Gray2Color

3 minute read

Gray2Color (I know, a very originally name) is a convolutional neural network that is tasked with colorizing grayscale images. It was built in Python using the Pytorch and Numpy libraries. The dataset I used came from Kaggle and consisted of many color images and their grayscale counterparts. I resized these images to a 224x224 resolution for use in my network.

Spacing Out

When you are working with digital images, it is important to consider how you want to represent the colors in the images (or the “color space”). At first I used the usual RGB color space, where each pixel’s red, green, and blue values were stored. However some of my initial testing with RGB did not give good results. I did some further research and discovered and different color space, CIELAB was often used in neural network tasks. CIELAB represents colors using three channels: ** L (black-white), ** a ** (green-purple), and **b (blue-yellow). As the L channel was already given, my neural network would only need to predict two channels, as opposed to three if I were using the RGB color space. I hoped this would mean the training time on the neural network would be reduced while its accuracy would increase.

Data Transfer

I tried many different CNN architectures varying the size of each layer, the number of layers, the activation function between layers, etc. While they gave okay-ish results, training all these models took a lot of time and the results weren’t as spectacular as I hoped they would be. Additionally I was running into issues where my model was getting too big. Juypter Notebook was having trouble fitting all of the data into my GPU’s 6GB of VRAM. This lead to frequent crashes from out of memory errors!

At this point I deicded to try using Transfer Learning, modifying and specializing another pretrained network, for my task. After looking at the pretrained networks provided by the PyTorch library I decided on using ResNet as it had good accuracy while also being fairly lightweight. As a result my final model consisted of a “adapter” to convert the image data into a format that ResNet could expect, a small portion of ResNet that I finetuned for my task, and finally a “decoder” that converted ResNet’s output back into a format that could be used to represent digital images in the CIELAB color space.

Gray2Color architecture — A simplified represention of what the Gray2Color network looks like

Colorful Results

Even though the final results of my network weren’t as good as I expected, I still found them to be pretty interesting. The network did a good job at colorizing large sections of the image that had similar colors such as foliage, water, or the sky. However it did worse on small details and on objects with many possible colors such as cars, clothing, etc.

A typical result — An average result. While the sky was partially colored, the skater was not

A bad result — A bad colorization. I think the model mistook bread for grass in this one

A good result — A good colorization. Sky and trees are easy for my model to colorize

I’ve noticed that the model often selects to color parts of the image it “doesn’t understand” a beige color. I believe this is a result of neural network training teaching the model to minimize loss. Essentially the model wants to be as close as possible, mathmatically speaking, to the true result. As such the model will choose a mathmatically average beige color so it can be as “least wrong” as possible, even though it isn’t the correct color.

Further Specialization

As an experiment, I wanted to see what would happen if I further specialized my network. This meant instead of having it colorize general images, I would have it colorize images of a specific type of object. I downloaded another dataset from Kaggle, this time of fruit. I then took only the images of apples from this dataset, resized them, generated grayscale versions, and used this to train the network.

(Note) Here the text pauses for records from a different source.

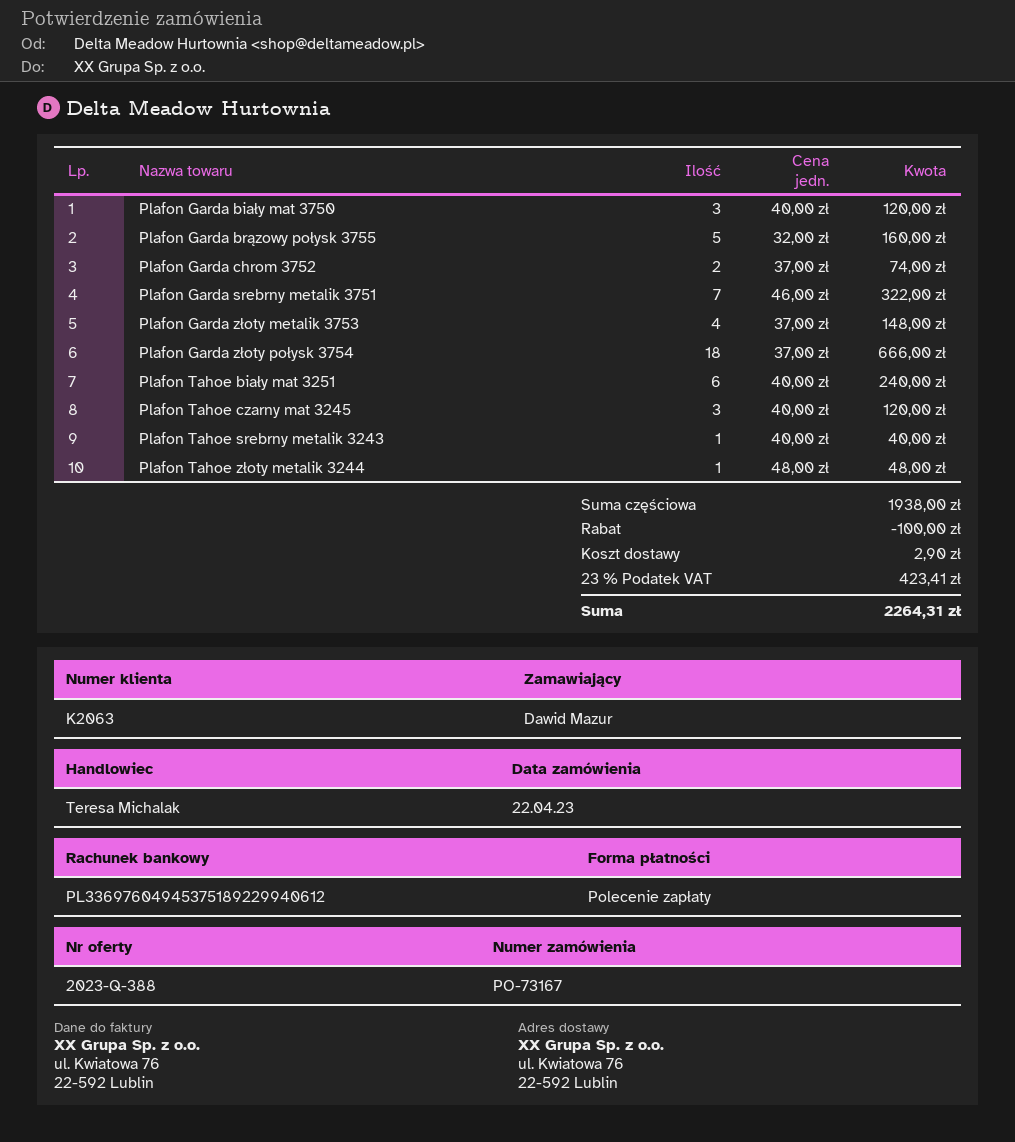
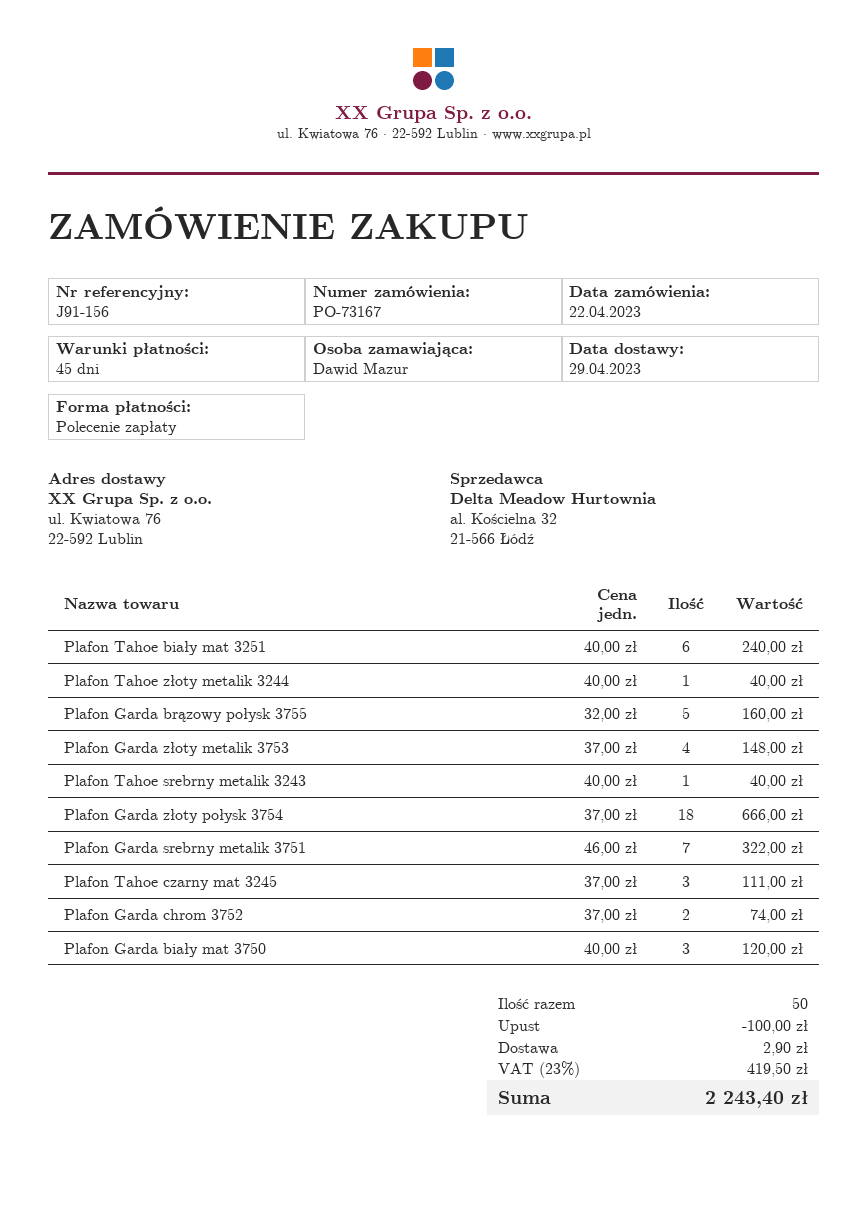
Plafon Tahoe czarny mat 3245: 3 x 40.00 = 120.00 -> 3 x 37.00 = 111.00
Plafon Tahoe złoty metalik 3244: 1 x 48.00 = 48.00 -> 1 x 40.00 = 40.00
tax: 23% = 423.41 -> 23% = 419.50
total: 2264.31 -> 2243.40

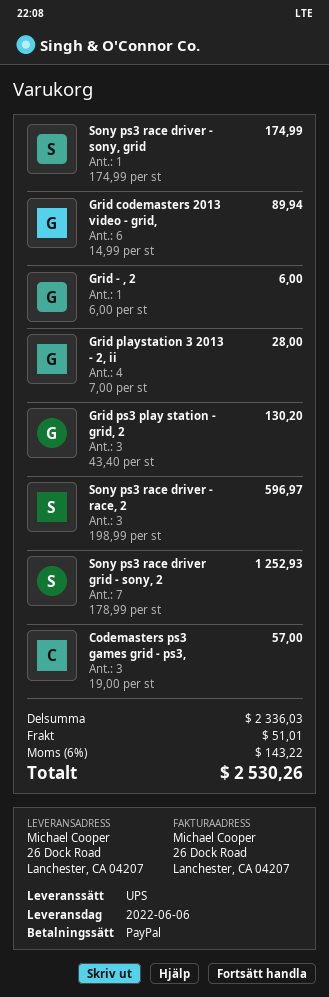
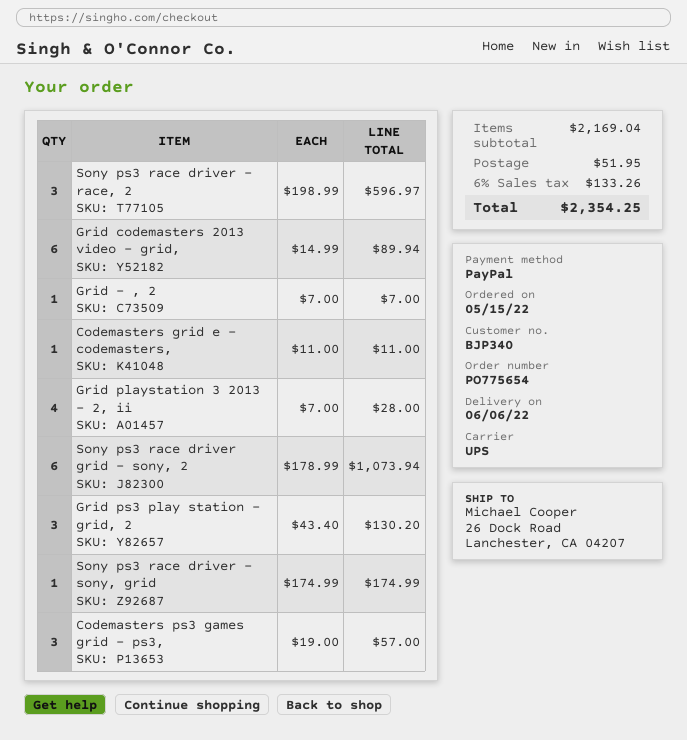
Grid - , 2: 1 x 6.00 = 6.00 -> 1 x 7.00 = 7.00
Sony ps3 race driver grid - sony, 2: 7 x 178.99 = 1252.93 -> 6 x 178.99 = 1073.94
Codemasters grid e - codemasters,: none -> 1 x 11.00 = 11.00
subtotal: 2336.03 -> 2169.04
shipping: 51.01 -> 51.95
tax: 6% = 143.22 -> 6% = 133.26
total: 2530.26 -> 2354.25

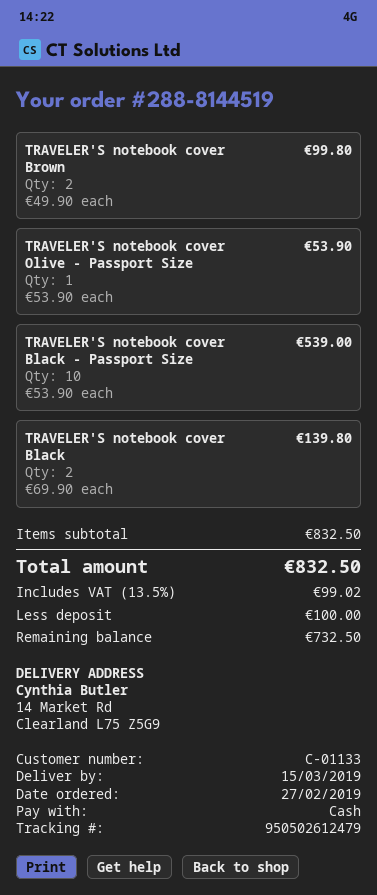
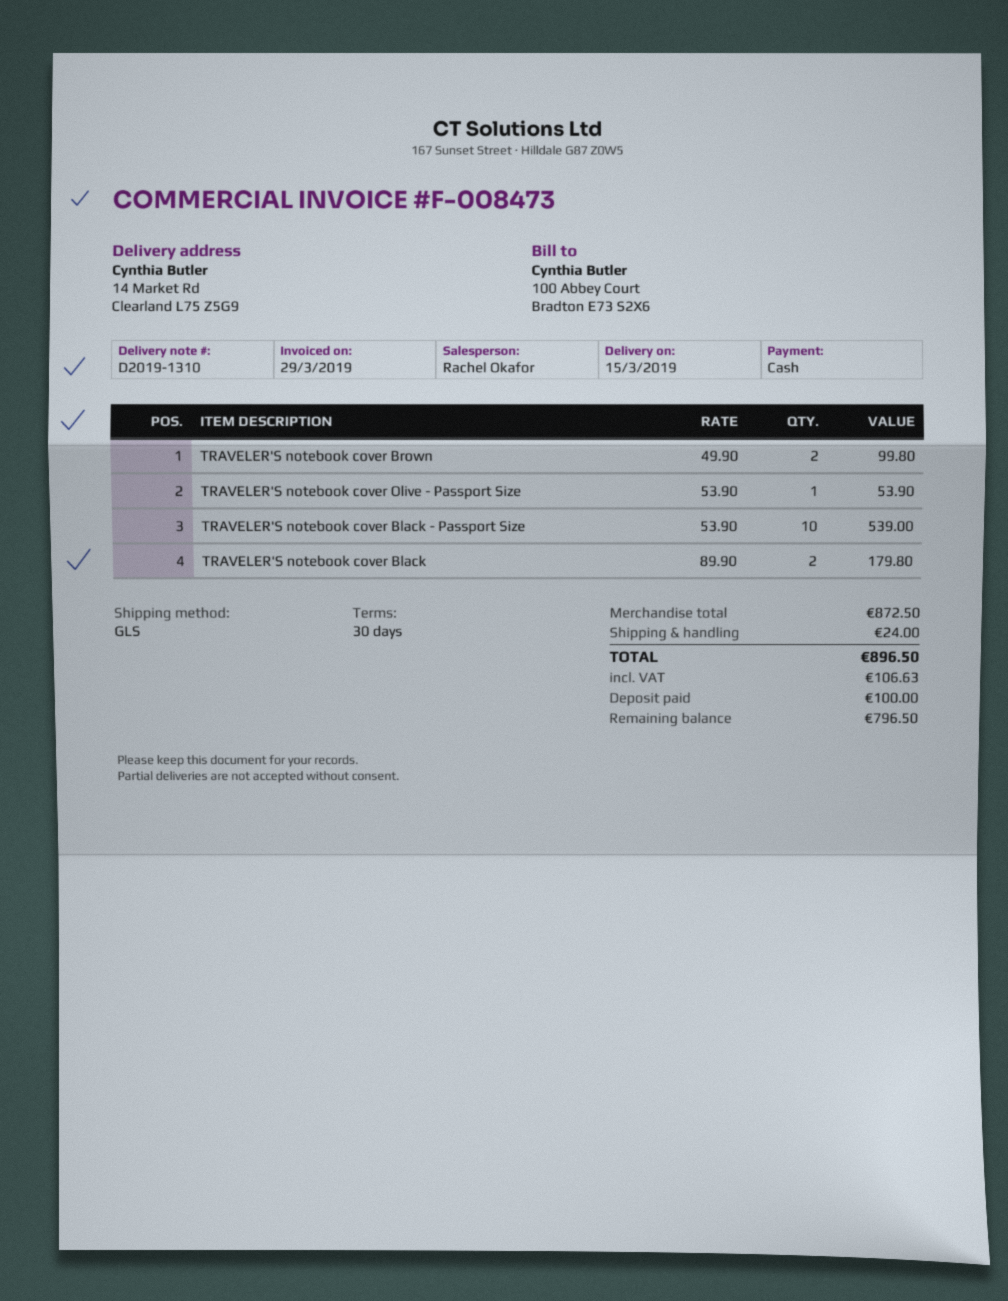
TRAVELER'S notebook cover Black: 2 x 69.90 = 139.80 -> 2 x 89.90 = 179.80
subtotal: 832.50 -> 872.50
shipping: none -> 24.00
tax: 99.02 -> 106.63
total: 832.50 -> 896.50
balance: 732.50 -> 796.50

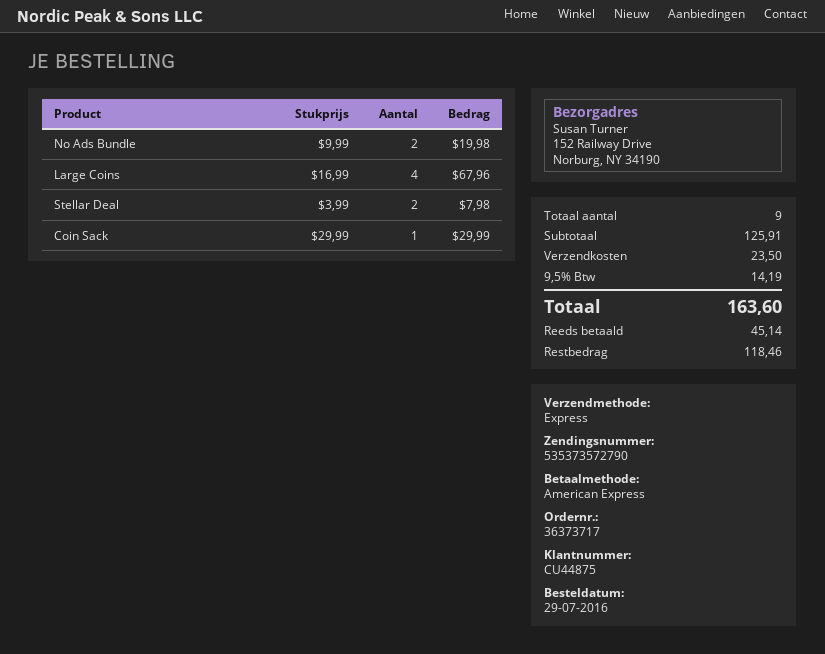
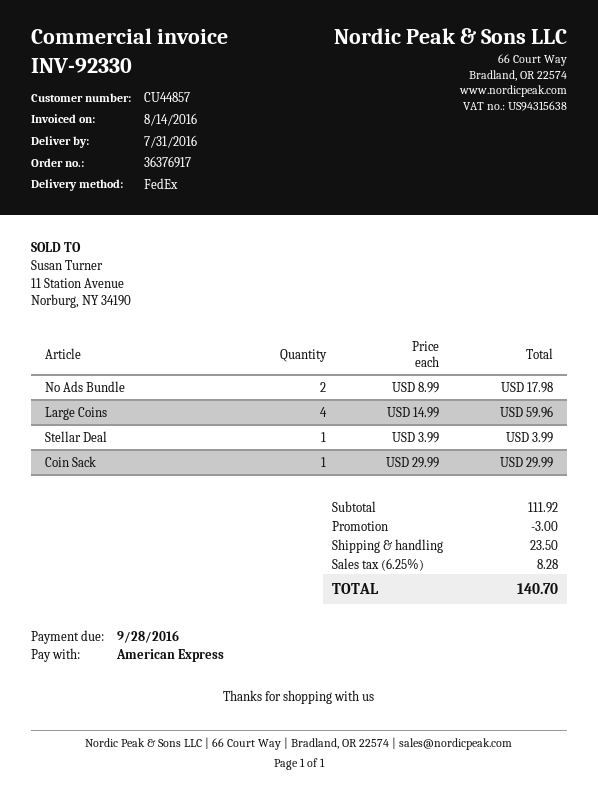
order number: 36373717 -> 36376917
customer number: CU44875 -> CU44857
shipping method: express -> FedEx
No Ads Bundle: 2 x 9.99 = 19.98 -> 2 x 8.99 = 17.98
Large Coins: 4 x 16.99 = 67.96 -> 4 x 14.99 = 59.96
Stellar Deal: 2 x 3.99 = 7.98 -> 1 x 3.99 = 3.99
subtotal: 125.91 -> 111.92
discount: none -> 3.00
tax: 9.5% = 14.19 -> 6.25% = 8.28
total: 163.60 -> 140.70

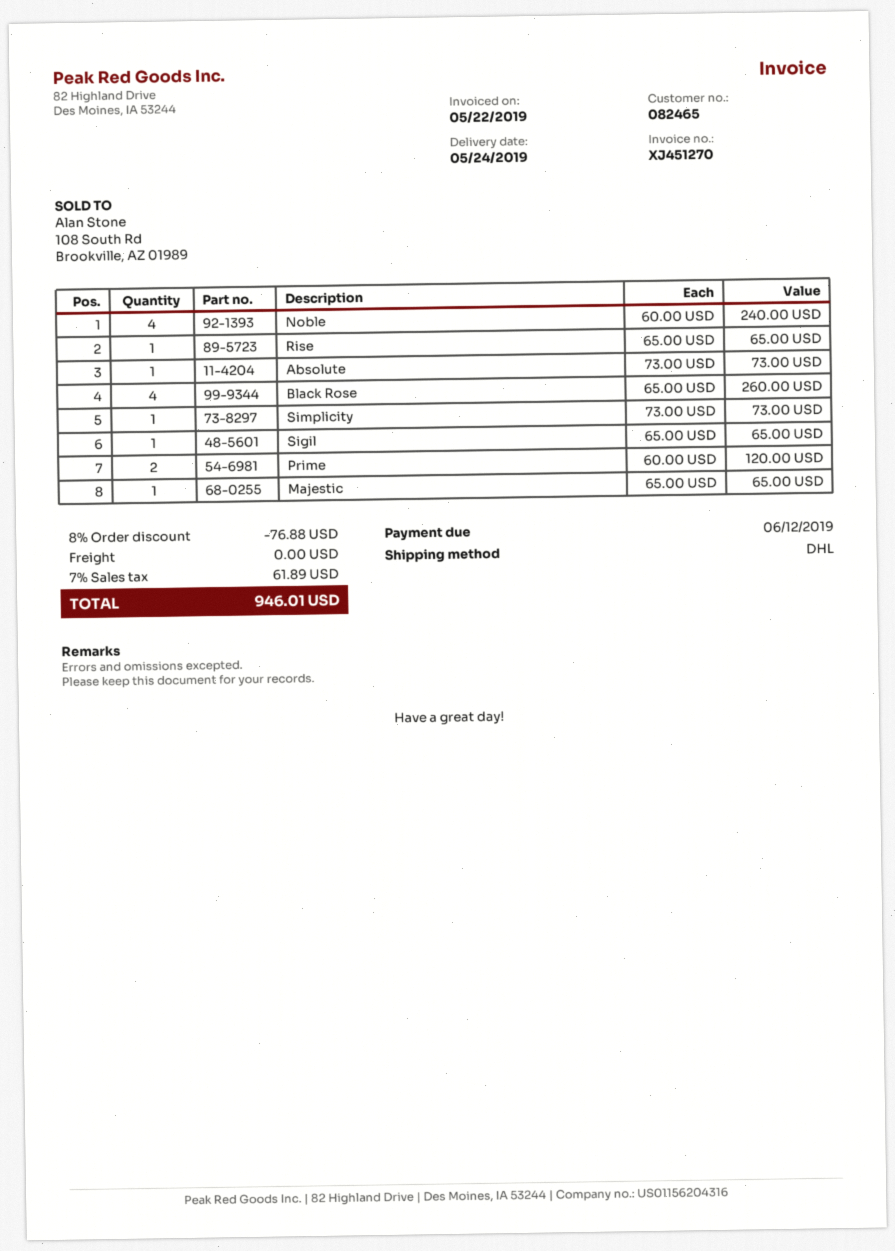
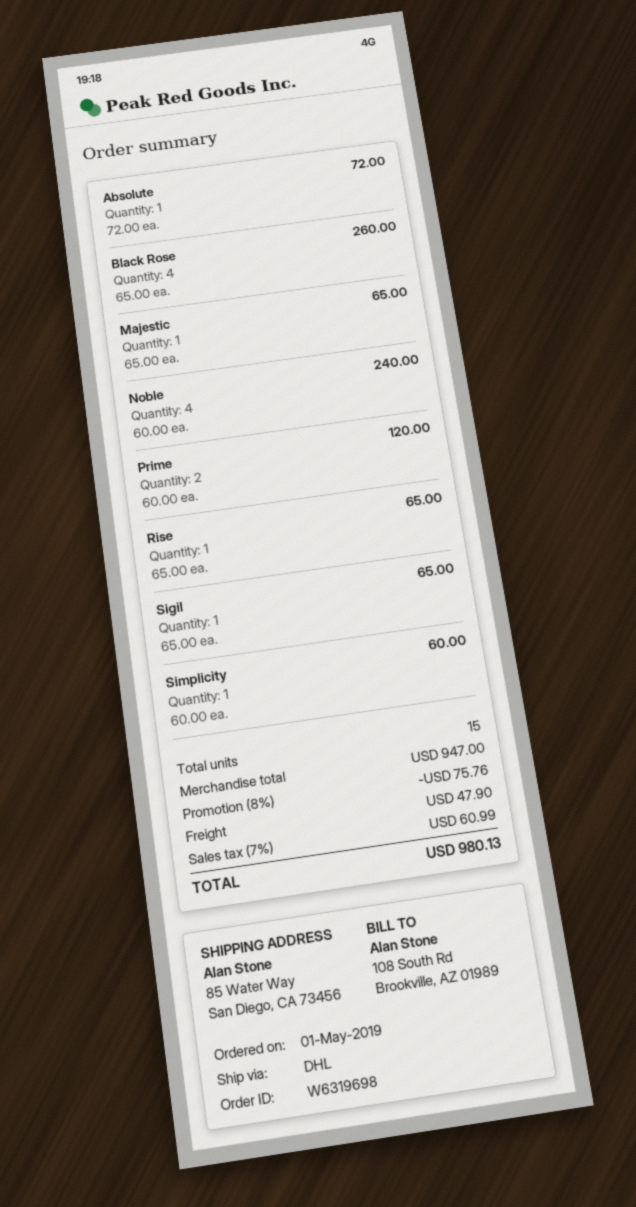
Absolute: 1 x 73.00 = 73.00 -> 1 x 72.00 = 72.00
Simplicity: 1 x 73.00 = 73.00 -> 1 x 60.00 = 60.00
discount: 8% = 76.88 -> 8% = 75.76
shipping: 0.00 -> 47.90
tax: 7% = 61.89 -> 7% = 60.99
total: 946.01 -> 980.13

Colorizing red apples — The apple colorizing network does a good job with red apples

Colorizing green apples — But not so much with green apples…

Again the results here were quite interesting. The model learned that apples are red, and colorized red apple successfully. However, it also “believes” that all apples are red, even if they are green or yellow apples. As such it will color all apples red regradless of their actual color. It also had a tendency to color non-apple objects with a red tint, making the results somewhat reminiscent of a style transfer neural network.